At all sites during the establishment, the soil was prepared using the conventional system of: (i) plowing, (ii) disking, (iii) harrowing, and (iv) furrowing. Applications of lime and gypsum were applied before planting, aiming to achieve 70% of base saturation at a soil depth of 0.25 m. Fertilization was performed in the furrow providing adequate availability of nutrients to the plants. The experimental areas presented fine-textured soils with average content of clay exceeding 60%, and comprising sand, silt and clay contents of 145, 170 and 685 g kg^-1 (coffee) and 290; 105 and 605 g kg^-1 (sugarcane), respectively, in the layer soil of 0-0.2 m.
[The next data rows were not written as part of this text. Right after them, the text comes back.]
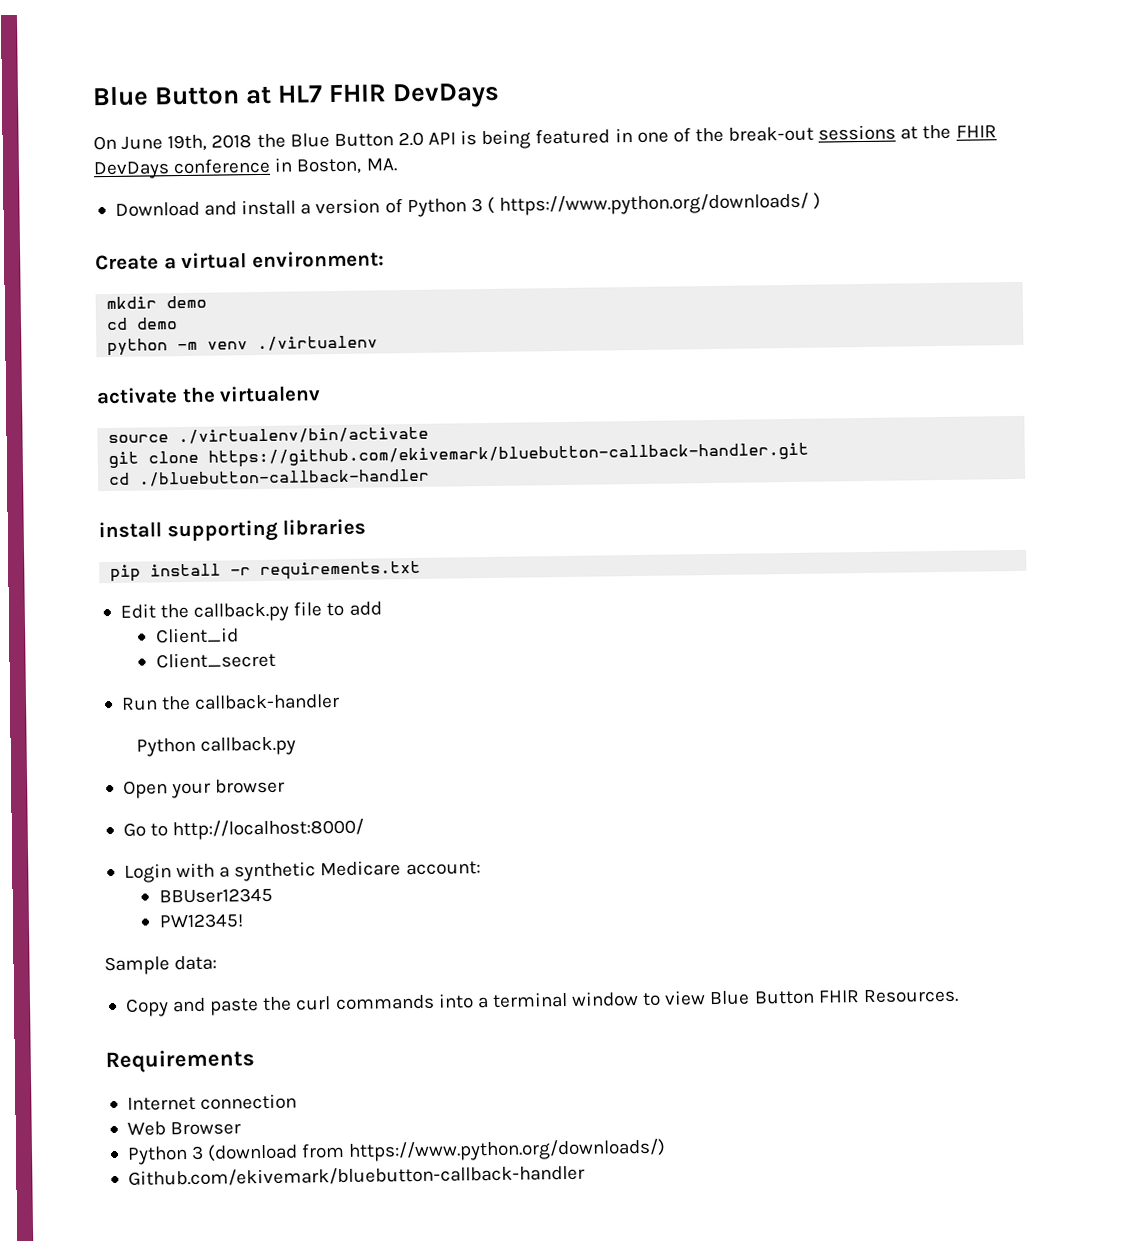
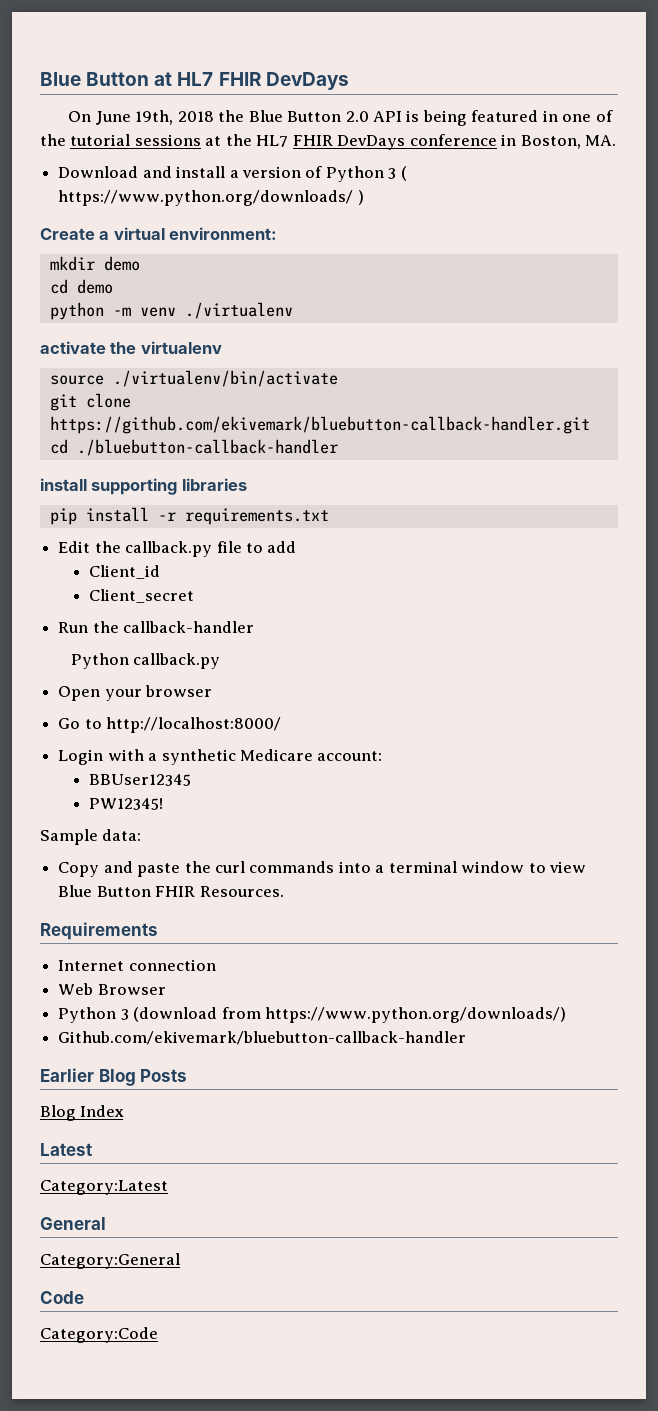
- On June 19th, 2018 the Blue Button 2.0 API is being featured in one of the break-out sessions at the FHIR DevDays conference in Boston, MA.
+ On June 19th, 2018 the Blue Button 2.0 API is being featured in one of the tutorial sessions at the HL7 FHIR DevDays conference in Boston, MA.
+ Earlier Blog Posts
+ Blog Index
+ Latest
+ Category:Latest
+ General
+ Category:General
+ Code
+ Category:Code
The coffee cv. Mundo Novo, was spaced 4 × 0.7 m between planting lines and coffee plants, irrigated (localized dripping system; flow rate 0.5 L h^-1) with mechanical management, and considered a stabilized coffee area (10 years after planting). The coffee harvest was mechanized, and straws, leaves and other crop residues were left over the soil.

The sugarcane area was cultivated with a CTC variety, developed by Centro de Tecnologia Canavieira - CTC, at a population density of 60,000 ha^-1 with the accumulation of crop residues on the surface and soil collecting in the second harvest after the implantation. There was no irrigation, and sugarcane was on the second harvest (second ratoon), three years after planting.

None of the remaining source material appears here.